What you will do: Leave out the images; return the rest of the data exactly.

Listed entries:
◇ ◇ ◇ ◇ ◇
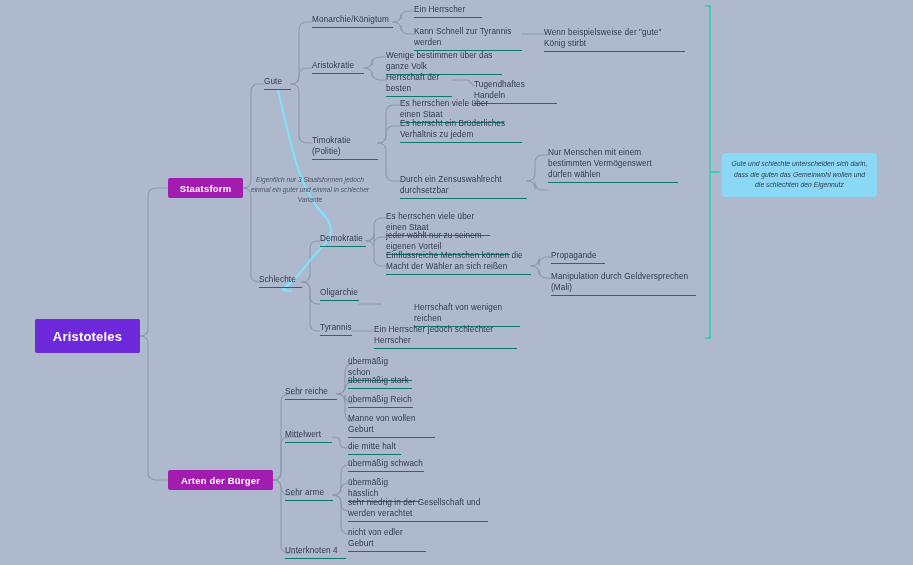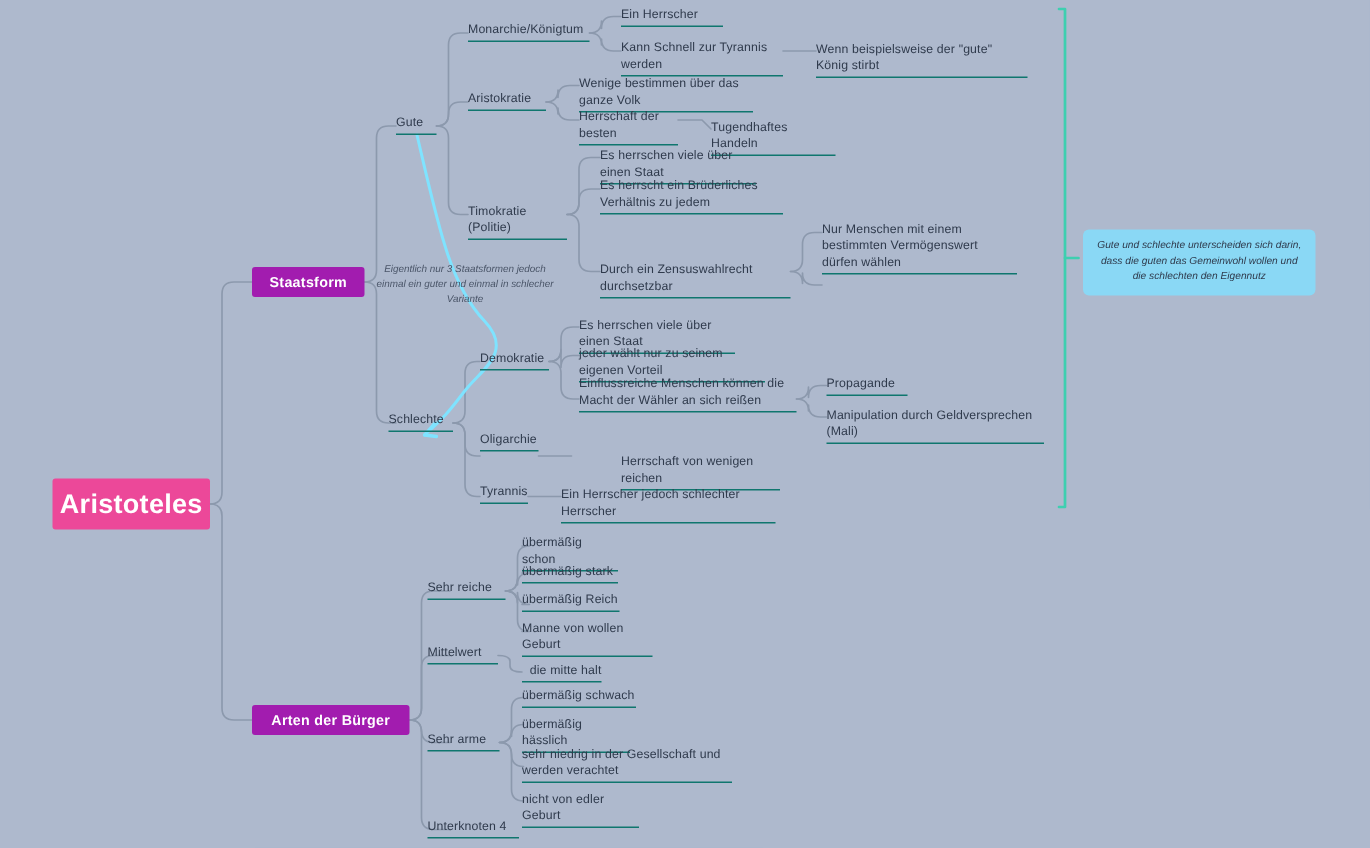"Aristoteles" .root { background: #ec4899 -> #6d28d9; font-size: 18px -> 13px }
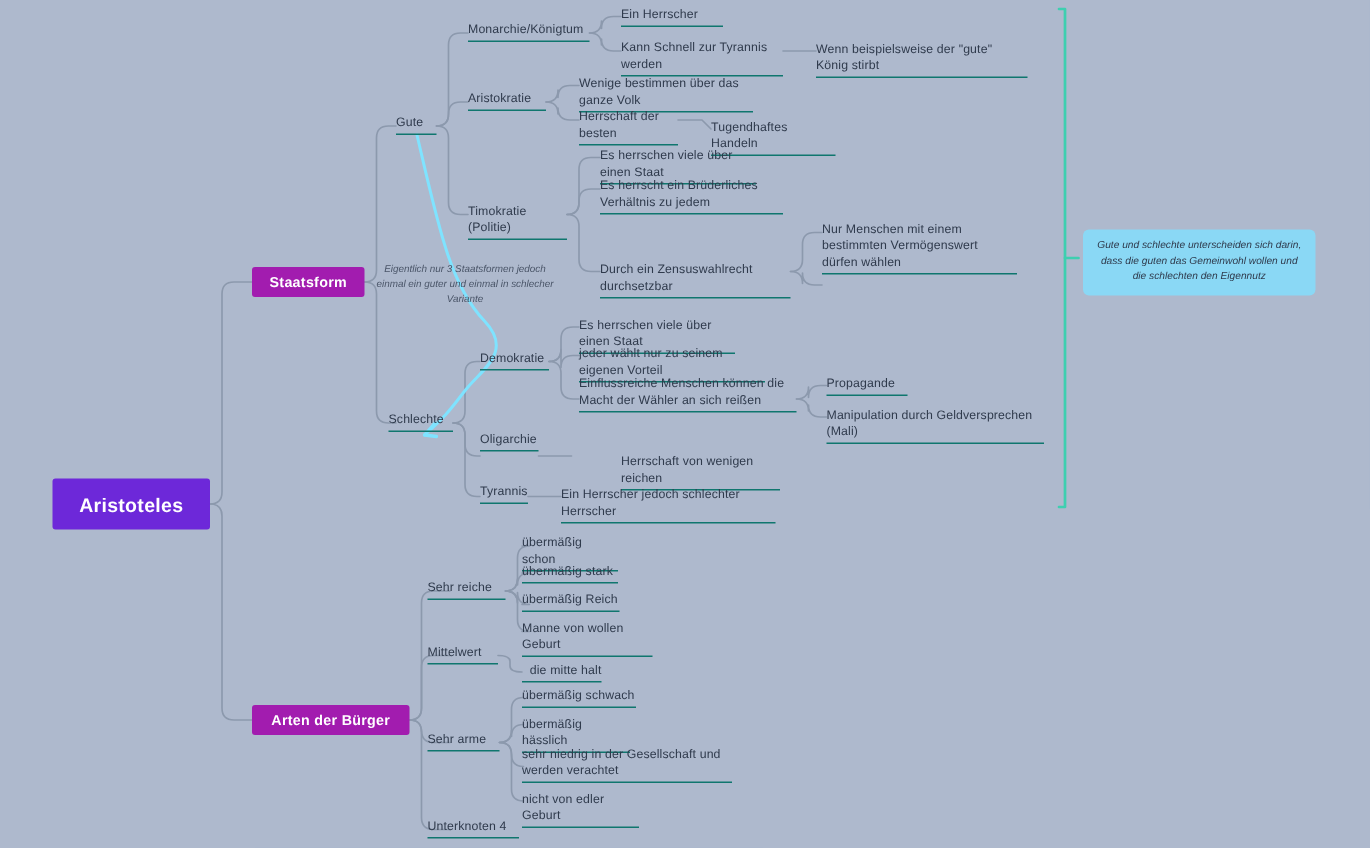"die mitte halt" div.node { text-align: right -> none }
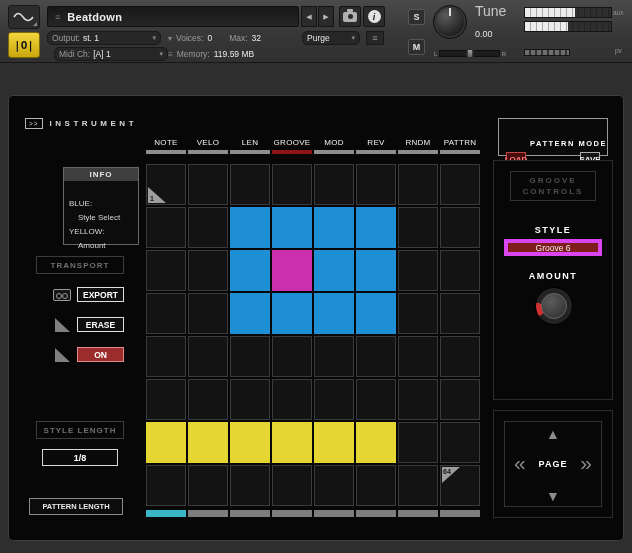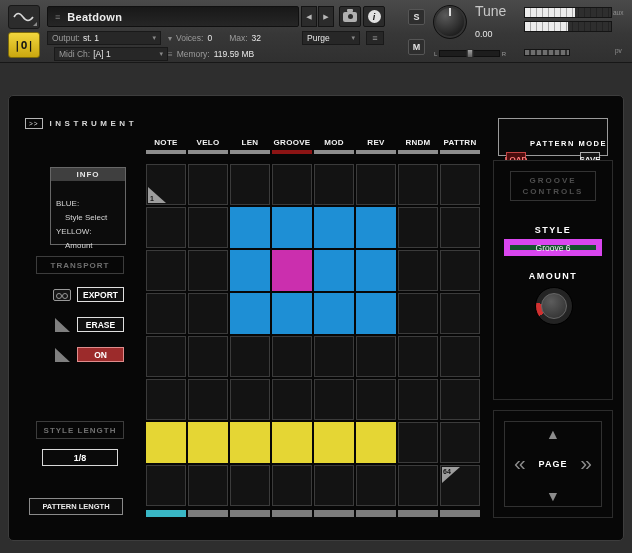"Output:" .dd { border-radius: 0 -> 5px }
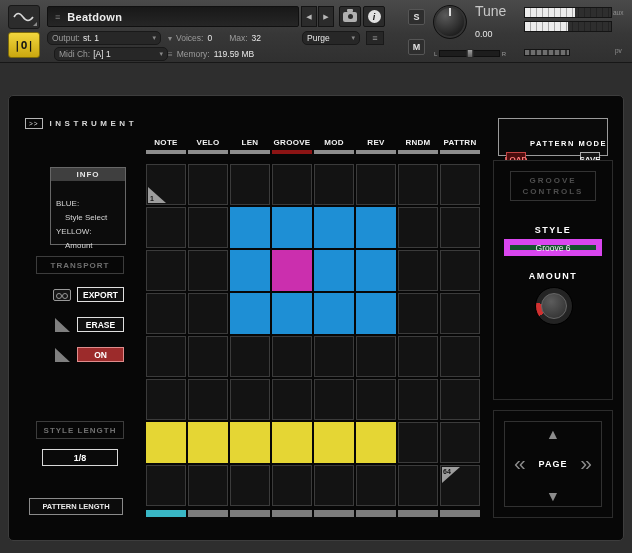"NOTE" .colhead-label { font-weight: bold -> normal }
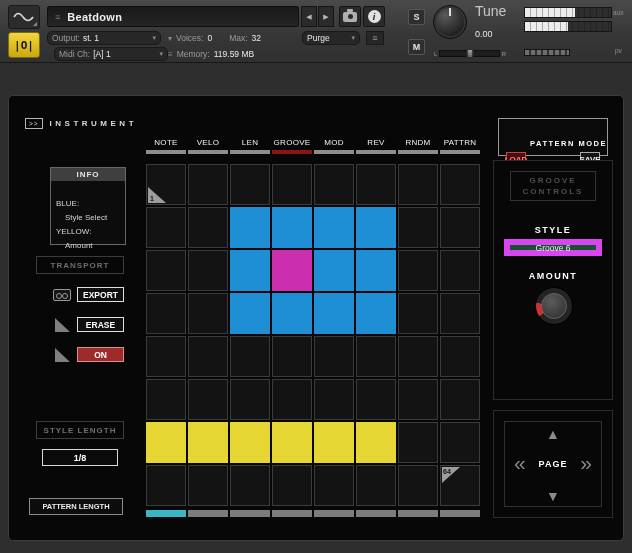"INFO" .info-box { left: 41px -> 54px }
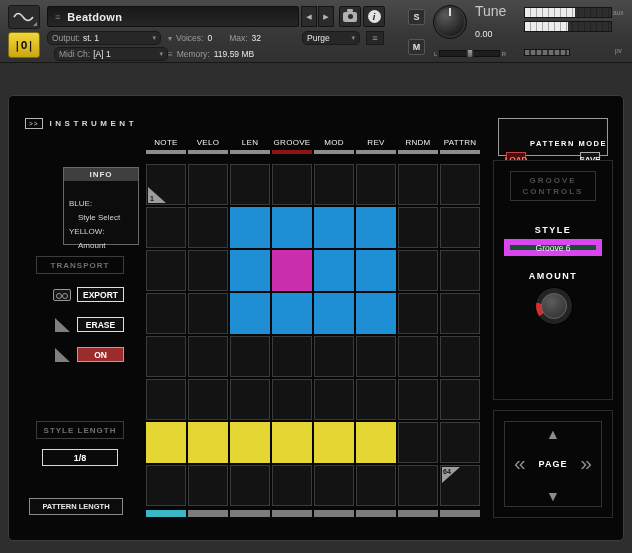"Groove 6" .style-dd { background: #14532d -> #7f1d1d; border: 6px solid #d946ef -> 4px solid #d946ef }
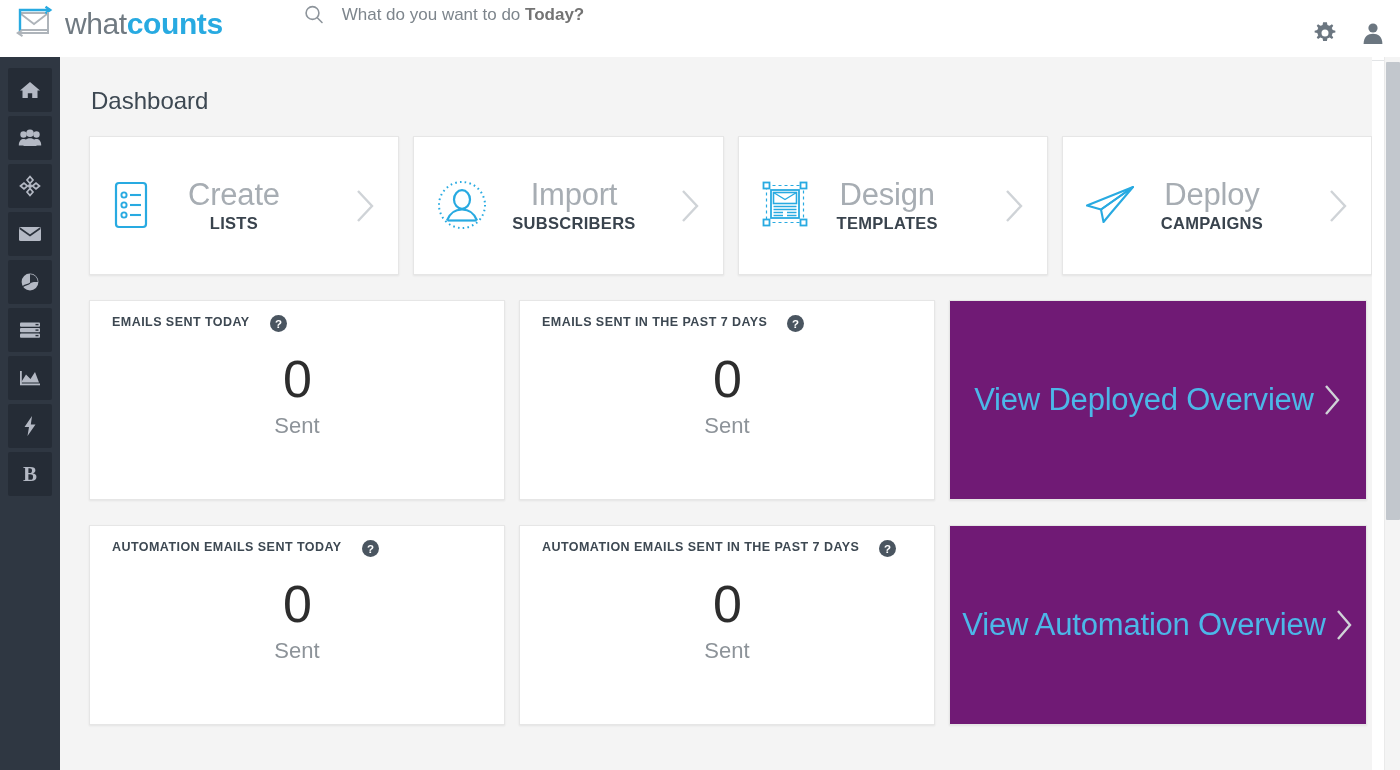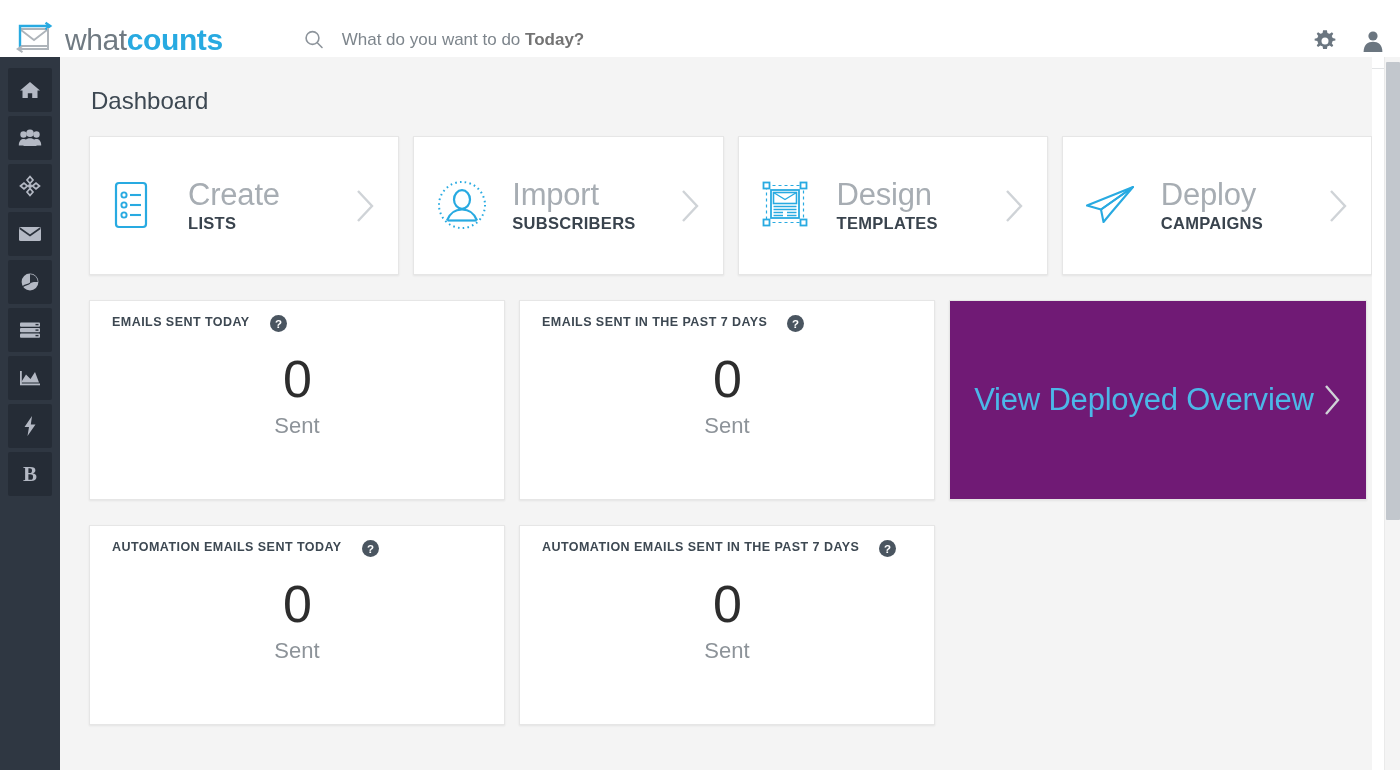"whatcounts" .topbar { align-items: center -> flex-start; top: 12px -> 4px }
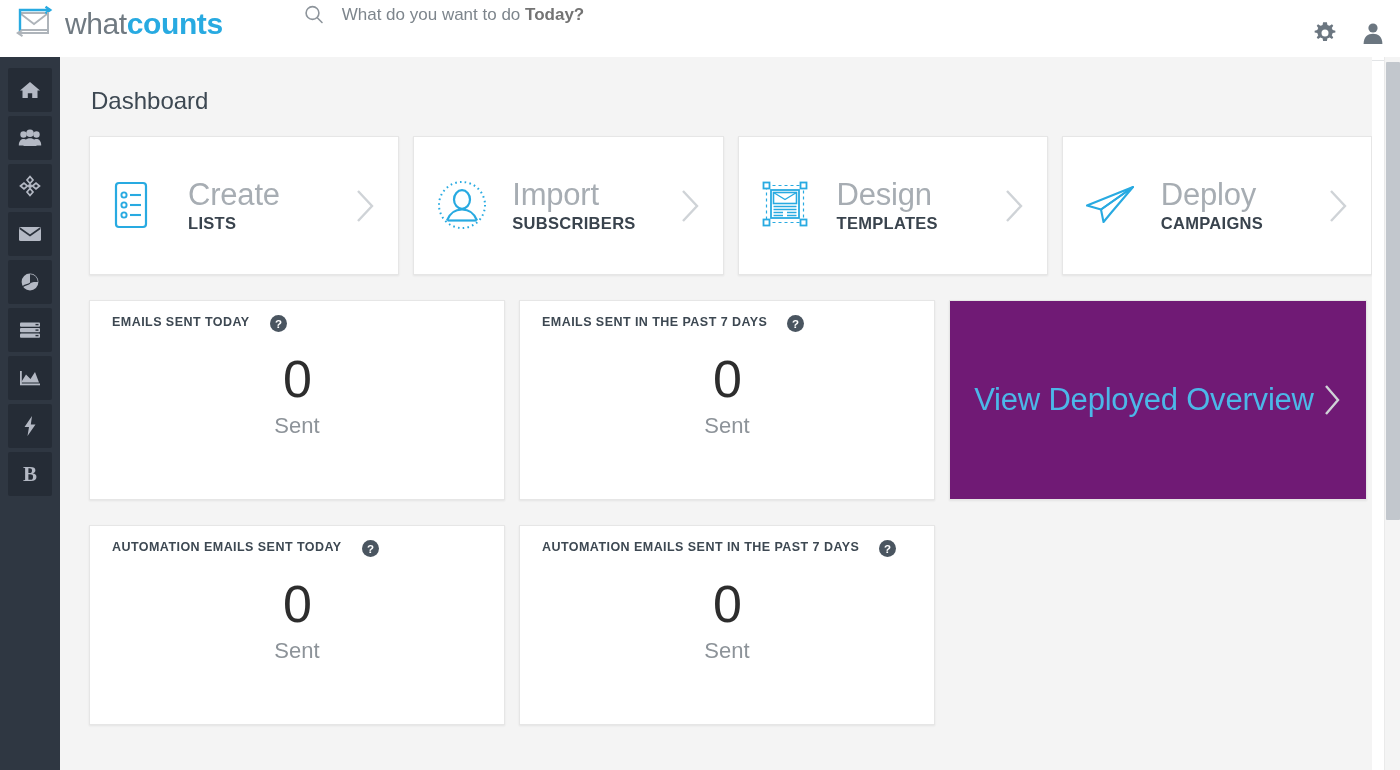"Create" .cards-row { text-align: none -> center }
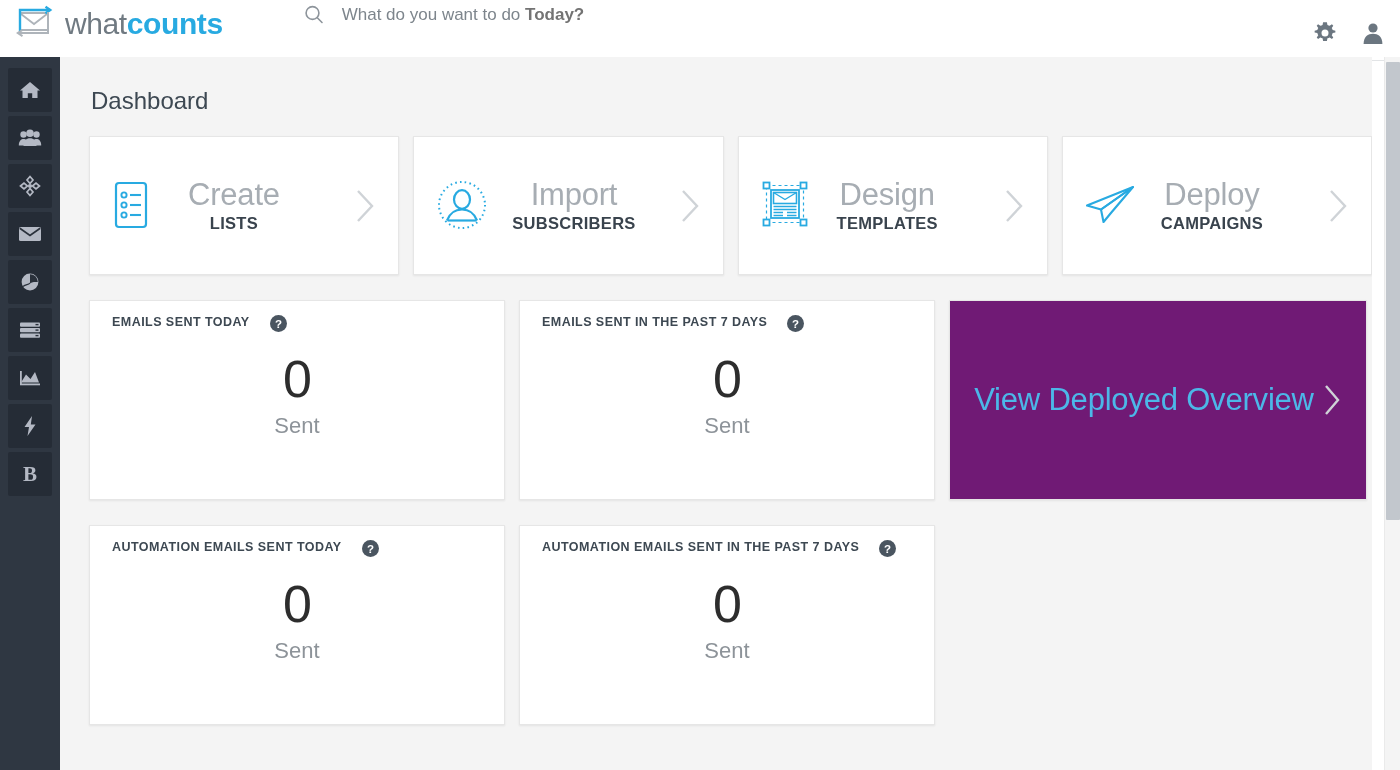"View Automation Overview" div.link-card { html: none -> <div> <span>View Automation Overview</span> <span> <svg> <polyline></polyline> </svg> </span> </div> }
◇ ◇ ◇ ◇ ◇
Answer section:
"Aristoteles" .root { background: #ec4899 -> #6d28d9; font-size: 18px -> 13px }
"die mitte halt" div.node { text-align: right -> none }
"Output:" .dd { border-radius: 0 -> 5px }
"NOTE" .colhead-label { font-weight: bold -> normal }
"INFO" .info-box { left: 41px -> 54px }
"Groove 6" .style-dd { background: #14532d -> #7f1d1d; border: 6px solid #d946ef -> 4px solid #d946ef }
"whatcounts" .topbar { align-items: center -> flex-start; top: 12px -> 4px }
"Create" .cards-row { text-align: none -> center }
"View Automation Overview" div.link-card { html: none -> <div> <span>View Automation Overview</span> <span> <svg> <polyline></polyline> </svg> </span> </div> }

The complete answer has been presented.